Anthony Liguori wrote:
Avi Kivity wrote:
Anthony Liguori wrote:
Right now, it's fairly easy to understand. cache=none and
cache=writethrough guarantee that all write operations that the
guest thinks have completed are completed. cache=writeback provides
no such guarantee.
cache=none is partially broken as well, since O_DIRECT writes might
hit an un-battery-packed write cache. I think cache=writeback will
send the necessary flushes, if the disk and the underlying filesystem
support them.
Sure, but this likely doesn't upset people that much since O_DIRECT
has always had this behavior.
But people are not using O_DIRECT. They're using their guests, which
may or may not issue the appropriate barriers. They don't know that
we're using O_DIRECT underneath with different guarantees.

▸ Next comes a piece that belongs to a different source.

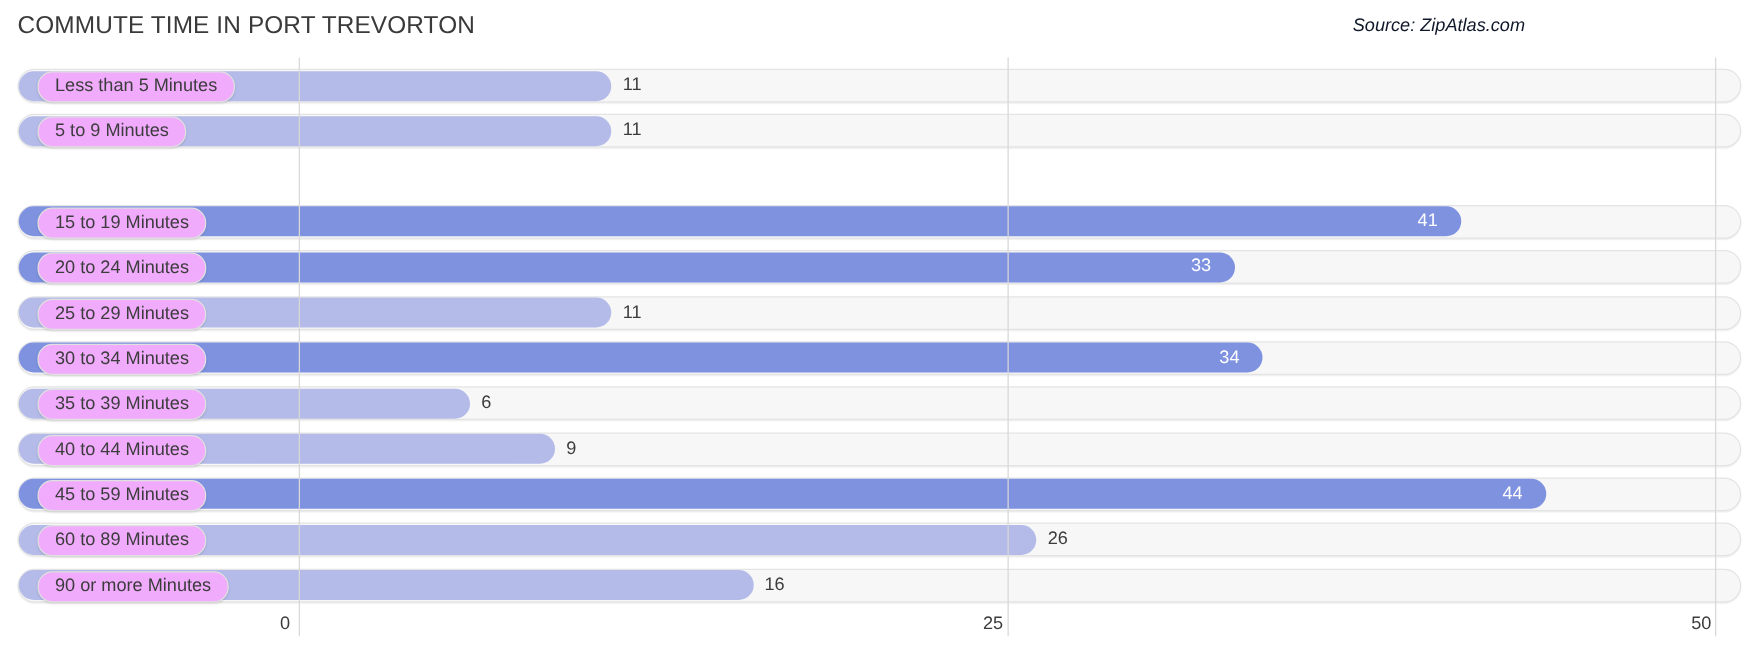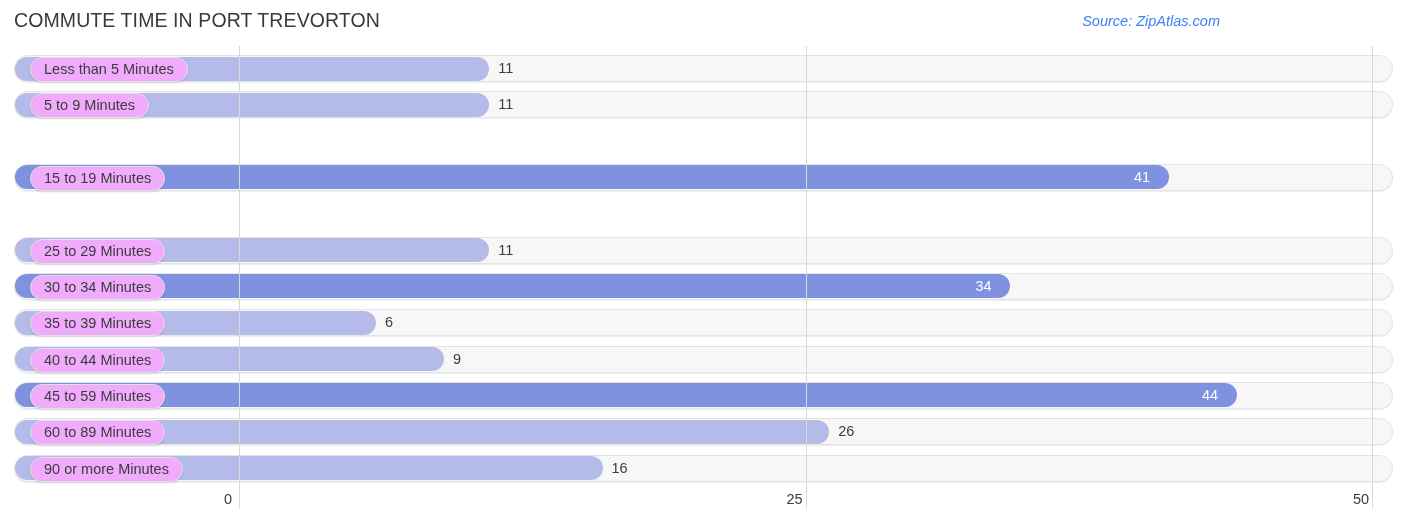"Source: ZipAtlas.com" #source-label { color: #3b82f6 -> #0f172a }
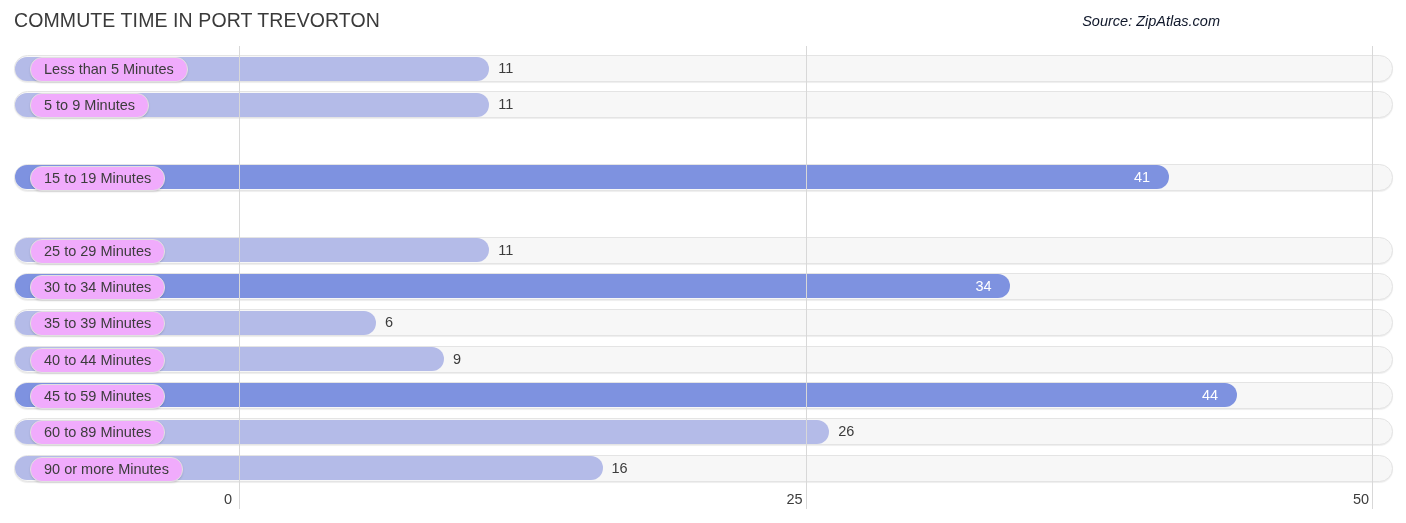"20 to 24 Minutes" div.bar-row { html: none -> <div> <div></div> <div></div> <div>20 to 24 Minutes</div> <div>33</div> </div> }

Using non-battery backed disks with writeback enabled introduces a
larger set of possible data integrity issues. I think this case is
acceptable to ignore because it's a straight forward policy.
It isn't straightforward to me. A guest should be able to get the same
guarantees running on a hypervisor backed by such a disk as it would get
if it was running on bare metal with the same disk. Right now, that's
not the case, we're reducing the guarantees the guest gets.
cache=writeback+fsync would guarantee that only operations that
include a T_FLUSH are present on disk which currently includes
fsyncs but does not include O_DIRECT writes. I guess whether O_SYNC
does a T_FLUSH also has to be determined.
It seems too complicated to me. If we could provide a mode where
cache=writeback provided as strong a guarantee as
cache=writethrough, then that would be quite interesting.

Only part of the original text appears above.